Photo by Ansley Ventura on Unsplash
This article first appeared on SHE'SAID' and has been republished with permission.
I was eighteen years old the first time someone told me I had ‘daddy issues’.
After a night out I had rejected the sexual advances of multiple men, been in a number of politically fuelled fights and frankly couldn’t have cared less about what people thought of me.
A guy at the party pulled me aside and asked – rather abrasively – if I wanted to sleep with him. When I politely declined, I was met with a scoff and a surprise diagnosis of ‘daddy issues’. A combination of a few bottles of beer, a tight dress and my disinterest in dropping my panties led him to his ‘professional’ conclusion.

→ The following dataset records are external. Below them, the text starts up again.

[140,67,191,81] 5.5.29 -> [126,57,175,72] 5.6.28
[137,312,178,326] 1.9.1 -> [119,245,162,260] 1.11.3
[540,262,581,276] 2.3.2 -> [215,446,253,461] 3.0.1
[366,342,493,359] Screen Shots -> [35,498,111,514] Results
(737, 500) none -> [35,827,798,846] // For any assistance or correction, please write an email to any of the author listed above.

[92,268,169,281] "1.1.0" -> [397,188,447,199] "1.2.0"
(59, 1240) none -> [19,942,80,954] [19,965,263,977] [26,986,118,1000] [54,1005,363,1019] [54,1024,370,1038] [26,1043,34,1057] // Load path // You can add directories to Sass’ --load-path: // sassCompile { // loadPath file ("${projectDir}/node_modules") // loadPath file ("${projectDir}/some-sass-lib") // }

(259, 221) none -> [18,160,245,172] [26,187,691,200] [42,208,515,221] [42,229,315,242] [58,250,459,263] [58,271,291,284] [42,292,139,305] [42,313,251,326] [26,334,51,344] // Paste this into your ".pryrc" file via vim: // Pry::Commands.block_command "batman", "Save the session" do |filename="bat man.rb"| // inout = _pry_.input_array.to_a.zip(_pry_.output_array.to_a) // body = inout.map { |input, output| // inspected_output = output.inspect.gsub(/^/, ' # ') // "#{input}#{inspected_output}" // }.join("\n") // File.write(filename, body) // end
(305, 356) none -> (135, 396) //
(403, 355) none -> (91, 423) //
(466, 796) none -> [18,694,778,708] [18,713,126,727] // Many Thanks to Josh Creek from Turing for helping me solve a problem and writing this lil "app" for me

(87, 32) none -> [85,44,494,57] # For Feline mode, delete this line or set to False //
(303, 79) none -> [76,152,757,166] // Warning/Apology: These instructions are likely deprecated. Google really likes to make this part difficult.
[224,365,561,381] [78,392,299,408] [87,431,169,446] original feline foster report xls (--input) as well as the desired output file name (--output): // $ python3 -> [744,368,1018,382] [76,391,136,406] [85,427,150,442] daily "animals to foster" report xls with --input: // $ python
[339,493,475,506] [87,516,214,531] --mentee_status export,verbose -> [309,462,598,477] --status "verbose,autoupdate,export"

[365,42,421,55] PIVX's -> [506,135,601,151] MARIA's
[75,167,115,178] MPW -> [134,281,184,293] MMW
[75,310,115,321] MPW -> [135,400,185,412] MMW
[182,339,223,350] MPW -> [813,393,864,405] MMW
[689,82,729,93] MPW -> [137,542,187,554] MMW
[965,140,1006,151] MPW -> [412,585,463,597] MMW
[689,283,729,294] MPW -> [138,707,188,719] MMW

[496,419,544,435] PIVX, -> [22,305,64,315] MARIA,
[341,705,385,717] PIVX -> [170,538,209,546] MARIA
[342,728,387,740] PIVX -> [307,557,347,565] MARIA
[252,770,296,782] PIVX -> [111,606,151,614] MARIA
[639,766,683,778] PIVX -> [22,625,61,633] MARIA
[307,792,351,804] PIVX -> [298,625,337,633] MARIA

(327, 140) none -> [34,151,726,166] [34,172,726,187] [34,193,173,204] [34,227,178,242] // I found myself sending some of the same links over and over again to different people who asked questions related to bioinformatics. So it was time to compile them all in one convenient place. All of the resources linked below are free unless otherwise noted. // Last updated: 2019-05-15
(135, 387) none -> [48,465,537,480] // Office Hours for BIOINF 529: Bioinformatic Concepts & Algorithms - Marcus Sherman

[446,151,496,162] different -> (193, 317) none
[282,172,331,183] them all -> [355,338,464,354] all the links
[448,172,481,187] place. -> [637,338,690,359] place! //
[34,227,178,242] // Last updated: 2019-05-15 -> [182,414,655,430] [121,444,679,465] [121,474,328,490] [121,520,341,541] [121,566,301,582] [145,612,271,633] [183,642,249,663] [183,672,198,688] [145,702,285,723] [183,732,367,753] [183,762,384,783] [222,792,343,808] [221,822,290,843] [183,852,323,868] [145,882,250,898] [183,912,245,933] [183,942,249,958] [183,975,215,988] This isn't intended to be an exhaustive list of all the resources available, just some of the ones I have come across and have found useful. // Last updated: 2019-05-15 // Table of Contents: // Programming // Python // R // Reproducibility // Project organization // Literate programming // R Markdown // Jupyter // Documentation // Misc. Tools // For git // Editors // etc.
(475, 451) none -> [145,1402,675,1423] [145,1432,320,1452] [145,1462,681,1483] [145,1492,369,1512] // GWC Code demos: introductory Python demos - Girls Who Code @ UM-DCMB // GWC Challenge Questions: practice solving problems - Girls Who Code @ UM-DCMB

I’m quite a flirty person by nature so men (and women for that matter) often refer to me as a tease – because if you’re friendly to someone and you don’t sleep with them, you’re obviously asking for trouble.
I grew up thinking that women with ‘daddy issues’ were promiscuous and troubled but I’ve since learned the implications of this term run much deeper than any of us realize.
It made no sense to me why someone who had no clue about my relationship with my father could make a comment like that with such conviction. Society loves putting women in boxes, but somehow this label didn’t sit quite right with me.
I was thinking long and hard on this when one day it hit me. Daddy issues don’t actually exist. At least not in the context we consider them today.
Before you get mad, I need you to hear me out.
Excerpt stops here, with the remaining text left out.